Germans join the French in rolling over...

The German Finance Ministry put out a press release this afternoon stating that a broad agreement had been reached with German banks over private sector involvement in a second Greek bailout. Now, it’s been suggested for some time that this whole plan revolves around the involvement of German banks…but for those hoping that the German involvement would bring with it a substantial bailout contribution, the announcement may be a bit of a disappointment.

So, here are the facts as they stand. Privately-owned German banks have agreed to rollover €2bn (yes, that is a two) worth of Greek government bonds, while the mostly government-owned Hypo Real Estate and WestLB will contribute another €1.2bn. Giving a total involvement of €3.2bn in the second Greek bailout (out of €120bn).

A few reasons were given for the seemingly low figure. German Finance Minister Wolfgang Schaeuble suggested this was all the Greek debt that matured by 2014 on German banks' books. Also, that, although German banks do hold around €18.5bn in Greek debt, most of this is long term expiring in 2020 and beyond, making it pointless to rollover (or not even eligible for consideration).

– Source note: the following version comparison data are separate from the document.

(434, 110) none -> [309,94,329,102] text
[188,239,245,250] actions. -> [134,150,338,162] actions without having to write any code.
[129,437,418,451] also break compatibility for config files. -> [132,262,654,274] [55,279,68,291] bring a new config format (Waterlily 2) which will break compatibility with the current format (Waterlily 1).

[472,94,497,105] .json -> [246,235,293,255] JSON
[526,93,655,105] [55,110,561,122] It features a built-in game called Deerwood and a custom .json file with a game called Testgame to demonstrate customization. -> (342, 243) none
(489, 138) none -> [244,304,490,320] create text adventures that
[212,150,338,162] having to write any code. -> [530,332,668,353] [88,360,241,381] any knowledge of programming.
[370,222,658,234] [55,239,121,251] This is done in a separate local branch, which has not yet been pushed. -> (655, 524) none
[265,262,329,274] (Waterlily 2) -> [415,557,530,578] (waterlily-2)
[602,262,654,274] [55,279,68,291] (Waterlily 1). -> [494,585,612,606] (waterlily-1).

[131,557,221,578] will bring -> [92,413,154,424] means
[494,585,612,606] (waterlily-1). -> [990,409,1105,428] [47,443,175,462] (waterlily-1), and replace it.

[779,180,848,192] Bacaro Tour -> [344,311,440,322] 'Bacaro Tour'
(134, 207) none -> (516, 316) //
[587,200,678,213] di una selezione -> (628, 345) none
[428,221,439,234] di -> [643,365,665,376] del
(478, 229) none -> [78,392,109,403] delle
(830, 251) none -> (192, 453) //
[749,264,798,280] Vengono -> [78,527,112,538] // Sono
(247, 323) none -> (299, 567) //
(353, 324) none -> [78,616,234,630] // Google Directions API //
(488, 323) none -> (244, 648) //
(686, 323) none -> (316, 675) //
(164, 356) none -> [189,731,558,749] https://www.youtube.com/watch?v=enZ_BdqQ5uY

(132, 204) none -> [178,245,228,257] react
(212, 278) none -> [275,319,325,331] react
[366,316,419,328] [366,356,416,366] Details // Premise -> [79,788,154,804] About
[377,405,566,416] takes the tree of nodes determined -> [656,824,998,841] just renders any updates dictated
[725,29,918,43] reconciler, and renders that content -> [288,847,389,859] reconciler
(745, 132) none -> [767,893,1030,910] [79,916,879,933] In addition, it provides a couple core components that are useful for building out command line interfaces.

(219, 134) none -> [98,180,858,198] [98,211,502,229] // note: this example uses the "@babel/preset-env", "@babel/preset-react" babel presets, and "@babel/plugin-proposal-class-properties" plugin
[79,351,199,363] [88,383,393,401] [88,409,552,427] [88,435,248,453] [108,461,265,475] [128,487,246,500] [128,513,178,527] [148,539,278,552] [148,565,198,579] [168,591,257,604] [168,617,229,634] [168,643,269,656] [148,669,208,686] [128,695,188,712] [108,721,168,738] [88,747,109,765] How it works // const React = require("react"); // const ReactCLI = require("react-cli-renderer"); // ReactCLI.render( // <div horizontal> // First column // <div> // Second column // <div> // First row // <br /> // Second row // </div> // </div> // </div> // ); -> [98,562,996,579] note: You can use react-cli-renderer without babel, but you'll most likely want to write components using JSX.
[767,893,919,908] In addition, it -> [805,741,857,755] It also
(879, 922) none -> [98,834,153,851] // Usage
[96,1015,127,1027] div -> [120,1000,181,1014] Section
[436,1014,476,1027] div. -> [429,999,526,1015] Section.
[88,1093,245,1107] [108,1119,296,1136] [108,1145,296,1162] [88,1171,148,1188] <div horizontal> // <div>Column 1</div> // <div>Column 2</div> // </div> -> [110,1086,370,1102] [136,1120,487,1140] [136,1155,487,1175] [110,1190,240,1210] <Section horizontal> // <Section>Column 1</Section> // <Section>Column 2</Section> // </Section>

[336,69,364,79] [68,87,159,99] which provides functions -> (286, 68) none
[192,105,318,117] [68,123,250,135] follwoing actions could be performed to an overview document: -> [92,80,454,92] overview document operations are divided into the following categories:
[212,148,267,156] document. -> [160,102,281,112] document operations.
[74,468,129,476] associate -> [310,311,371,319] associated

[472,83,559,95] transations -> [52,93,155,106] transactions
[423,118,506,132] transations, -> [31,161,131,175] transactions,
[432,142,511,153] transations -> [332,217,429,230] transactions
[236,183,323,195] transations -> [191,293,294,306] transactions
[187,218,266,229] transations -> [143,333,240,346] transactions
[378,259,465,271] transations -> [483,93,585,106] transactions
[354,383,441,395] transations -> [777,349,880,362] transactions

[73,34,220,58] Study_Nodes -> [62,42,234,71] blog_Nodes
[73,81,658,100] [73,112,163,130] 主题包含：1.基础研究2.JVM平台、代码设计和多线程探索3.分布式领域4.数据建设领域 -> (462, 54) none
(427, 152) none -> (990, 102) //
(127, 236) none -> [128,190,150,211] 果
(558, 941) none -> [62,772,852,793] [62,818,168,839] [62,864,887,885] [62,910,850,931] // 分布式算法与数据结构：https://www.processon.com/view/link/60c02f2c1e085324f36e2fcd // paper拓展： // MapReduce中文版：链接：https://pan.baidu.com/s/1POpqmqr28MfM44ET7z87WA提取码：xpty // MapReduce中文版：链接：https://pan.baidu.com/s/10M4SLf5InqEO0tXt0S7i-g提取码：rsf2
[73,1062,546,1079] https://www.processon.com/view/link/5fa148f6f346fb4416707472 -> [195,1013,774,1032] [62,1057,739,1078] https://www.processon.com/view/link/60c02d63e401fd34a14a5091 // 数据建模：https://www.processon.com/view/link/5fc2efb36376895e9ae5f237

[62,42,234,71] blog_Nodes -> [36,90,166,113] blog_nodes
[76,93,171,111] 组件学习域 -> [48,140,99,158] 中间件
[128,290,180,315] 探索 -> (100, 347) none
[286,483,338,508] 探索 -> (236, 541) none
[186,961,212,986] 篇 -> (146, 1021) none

Along with the reiteration than any involvement must be completely voluntary and avoid being judged a default at all costs.

The exact details of the plan were not disclosed but it was made clear that the ‘French Model’ (stay tuned for our analysis of this in an upcoming blog post) would form the substantive basis of the agreement. It is clear though that the Germans do want to make some changes to the French plan, specifically over the length of the debt which the money will be rolled into/ reinvested. The French currently suggest 30 year Greek bonds but the German banks do not seem keen on this at all, so expect a disagreement or two on this at Sunday’s meeting of finance ministers.

All in all it’s a rather underwhelming proposal, especially for those of us that would like to see more than just a token form of private sector involvement. We also find it slightly strange that around 37.5% of the German private sector involvement can come from state-backed institutions. When people pushed for sharing the burden between taxpayers and banks we're not sure that this is what they had in mind…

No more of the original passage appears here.